Headline in
The New York Times:
"Does Loneliness Reduce the Benefits of
Exercise?" Does this also apply to another form of recreation? That is, what if loneliness reduces the benefits of television?
If you're watching alone -- your "Community," your "Good
Wife," your "Gossip Girl," your "Bones" -- are you really getting the full benefit of those shows?
Rats are like people -- at least, according to laboratory researchers. Rats are gregarious;
they like being together. Kind of how TV viewers like being together during the Super Bowl.
This is social marketing at work -- the ability to keep people connected. But social marketing
seems to be a second-rate effort next to having real people in the same room. Seems rats do better when they run together - sprouting new neurons and better brain connections than those sad and lonely
rodents who jog alone.
Maybe that's how TV executives truly look at TV viewers. Animals move better and quicker in a herd mentality. Theatrical marketing executives might look at it another
way -- focus on just one part of the theatergoers' bodies, or getting "butts into seats." TV executives, as we know, are always looking for "eyeballs."
TV measuring companies always talk about
viewer "involvement" or "engagement." Critics say this stuff is tough to measure or that there are few common standards when it comes to research companies with different methodologies.

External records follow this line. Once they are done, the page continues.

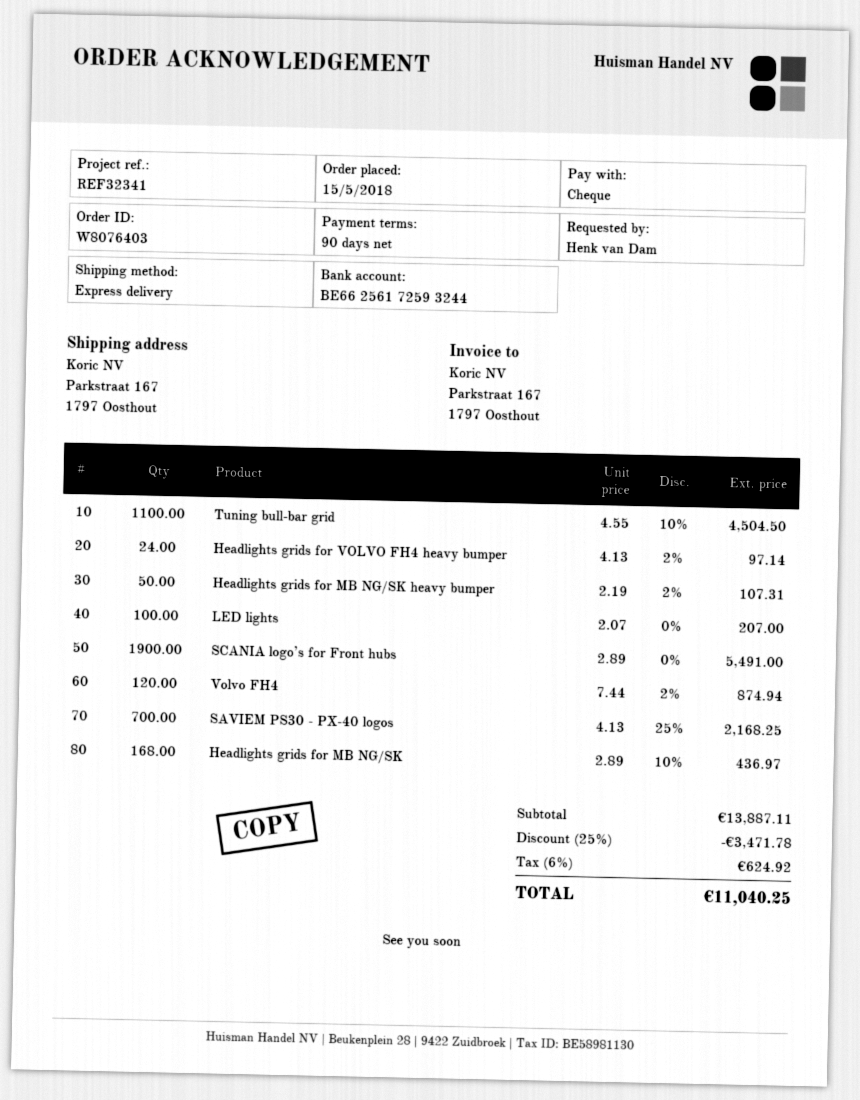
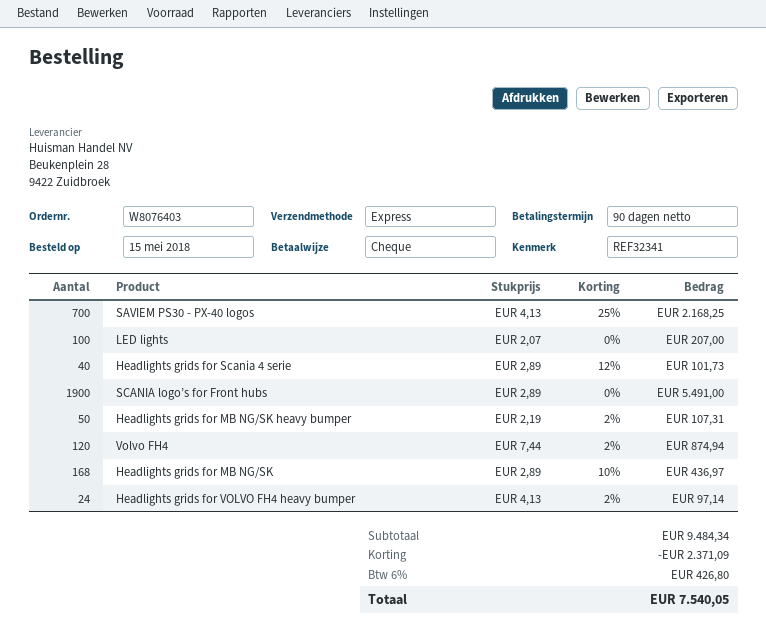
Tuning bull-bar grid: 1100 x 4.55 - 10% = 4504.50 -> none
Headlights grids for Scania 4 serie: none -> 40 x 2.89 - 12% = 101.73
subtotal: 13887.11 -> 9484.34
discount: 3471.78 -> 2371.09
tax: 6% = 624.92 -> 6% = 426.80
total: 11040.25 -> 7540.05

Multitasking is seemingly a key indicator fueling this engagement -- especially when someone texts to a friend about a commercial or TV show he or she has just seen. But what if you do not text, tweet
or post on Facebook while watching TV shows? What then? Seems in this digital world there's a part of your brain that isn't working up to capacity. That's not what marketers want to hear.
Does multitasking actually have more value than devoted single-tasking? Exercise is a form of stress, point out researchers. So is social isolation, they say. Looking to rest your Twitter fingers
during a key scene in "House?" Do that at your own risk.